Work required: Filter the entries and keep only the lines where the string "Activity" appears.

(Version comparison data)
━━━━━━━━
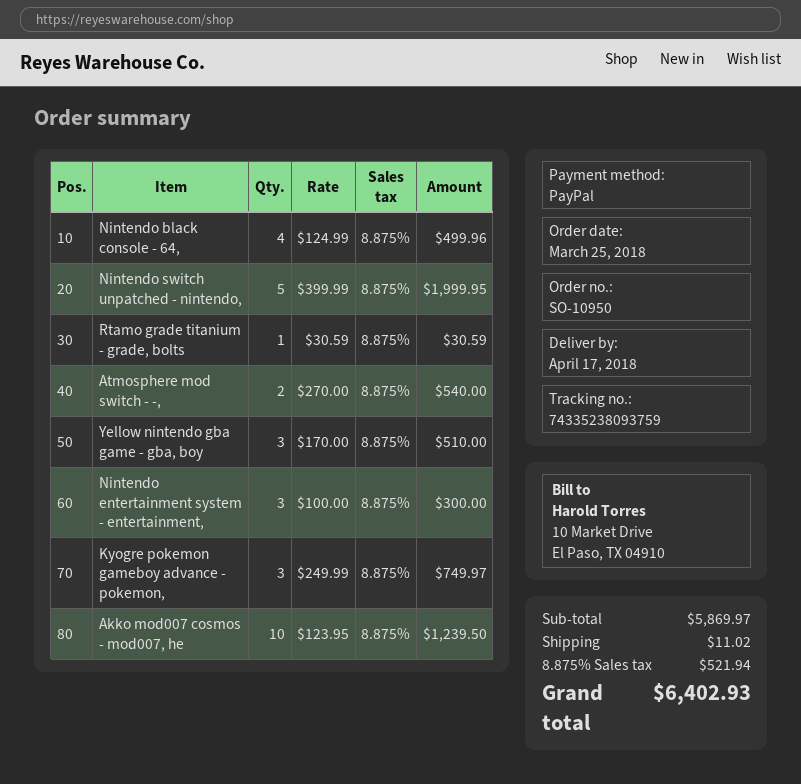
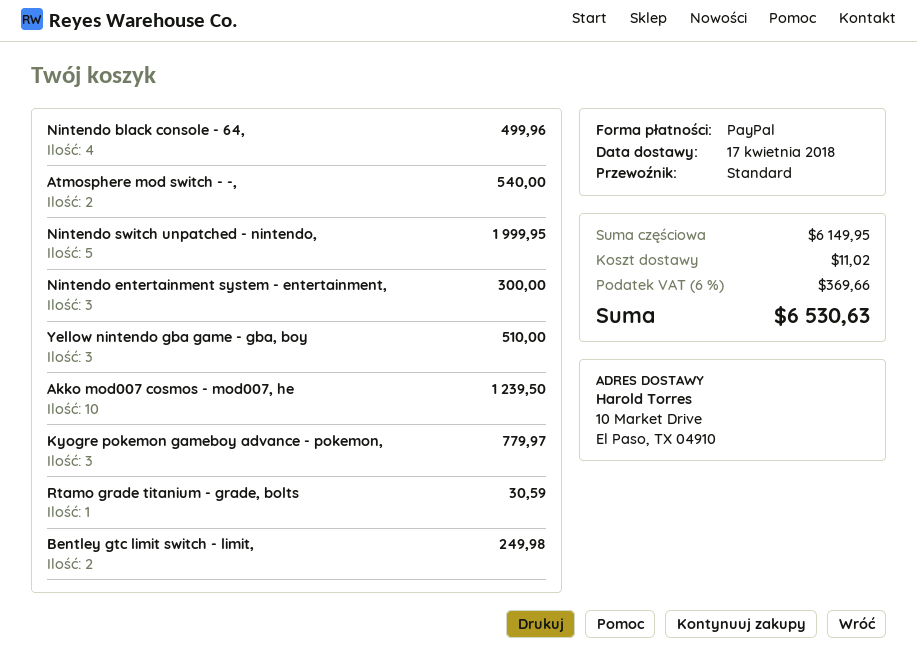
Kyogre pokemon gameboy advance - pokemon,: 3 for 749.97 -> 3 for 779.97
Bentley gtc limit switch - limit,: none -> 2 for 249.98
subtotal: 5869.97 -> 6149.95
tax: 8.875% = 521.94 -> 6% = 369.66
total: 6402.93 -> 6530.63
━━━━━━━━
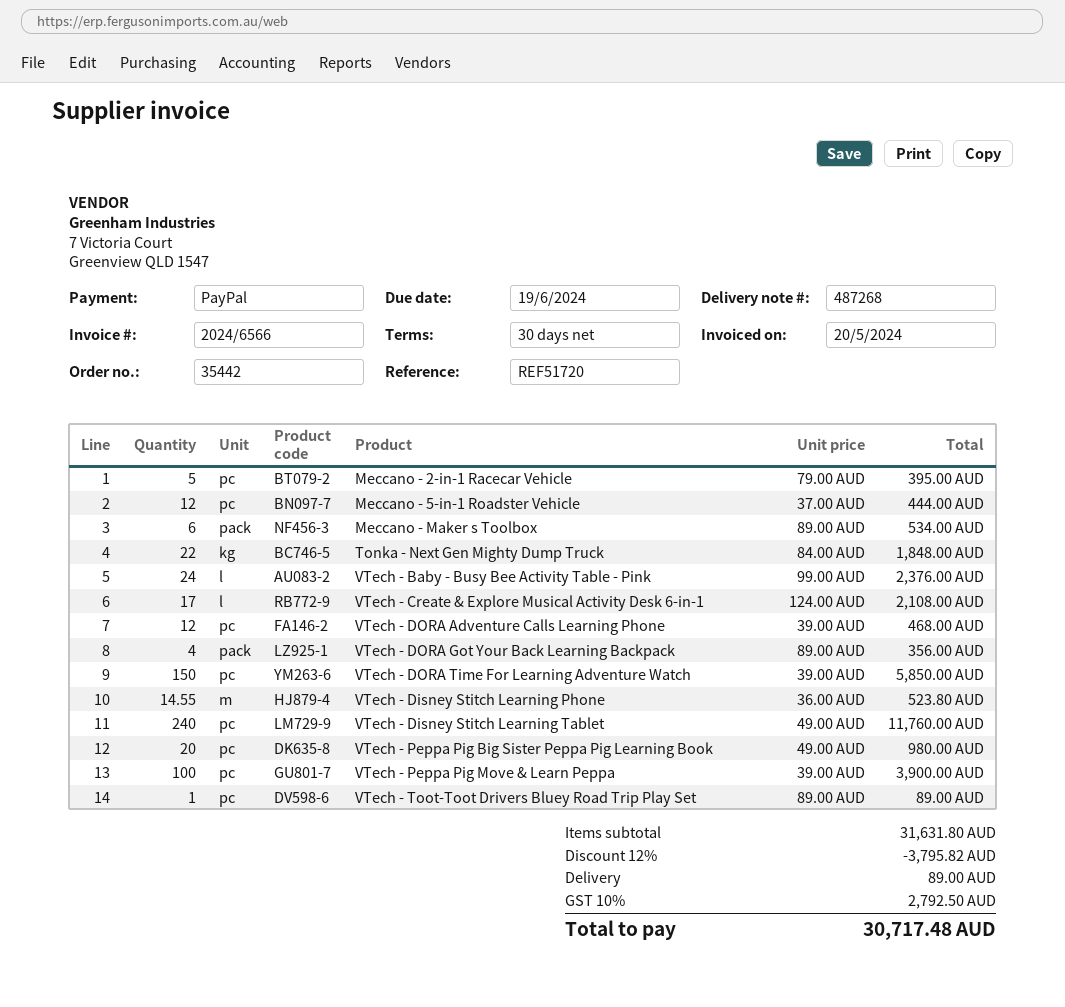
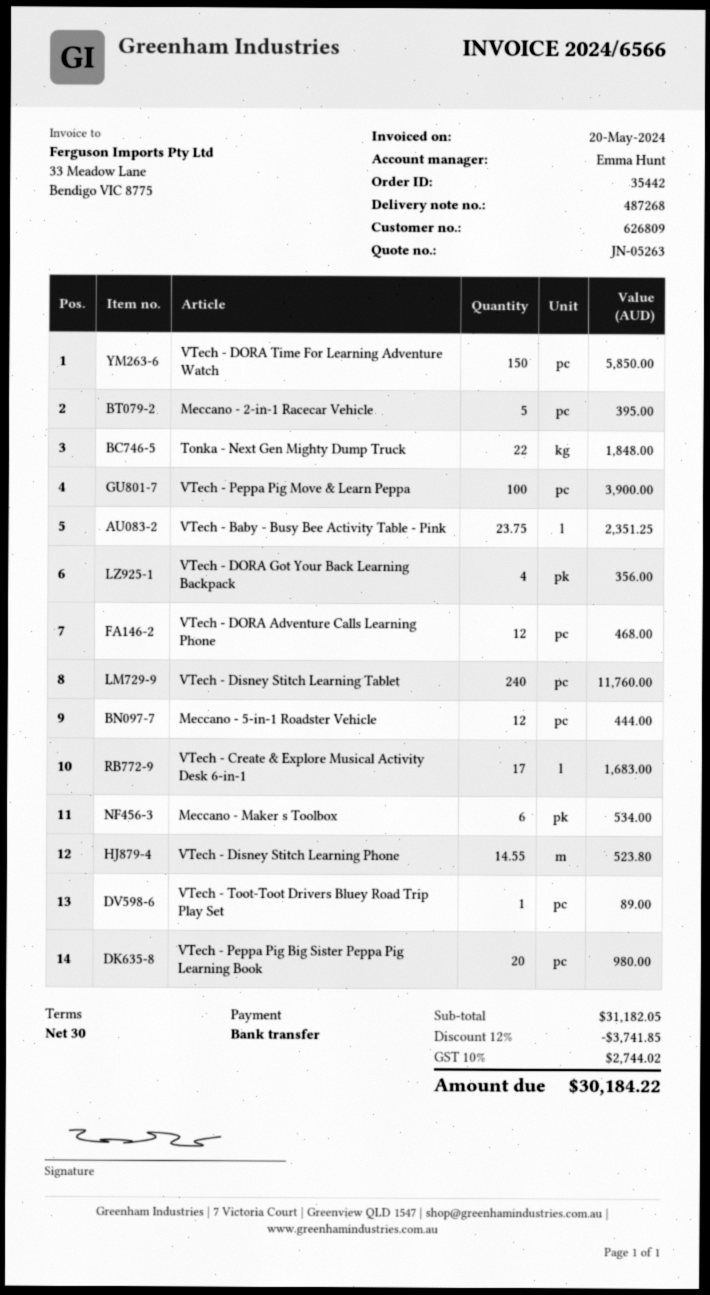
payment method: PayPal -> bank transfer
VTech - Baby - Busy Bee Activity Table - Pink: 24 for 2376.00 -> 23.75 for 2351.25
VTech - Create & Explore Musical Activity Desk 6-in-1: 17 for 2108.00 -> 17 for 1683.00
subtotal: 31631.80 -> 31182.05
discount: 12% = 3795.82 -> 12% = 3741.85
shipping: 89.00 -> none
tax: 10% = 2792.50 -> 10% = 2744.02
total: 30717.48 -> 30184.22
━━━━━━━━
Response below:
VTech - Baby - Busy Bee Activity Table - Pink: 24 for 2376.00 -> 23.75 for 2351.25
VTech - Create & Explore Musical Activity Desk 6-in-1: 17 for 2108.00 -> 17 for 1683.00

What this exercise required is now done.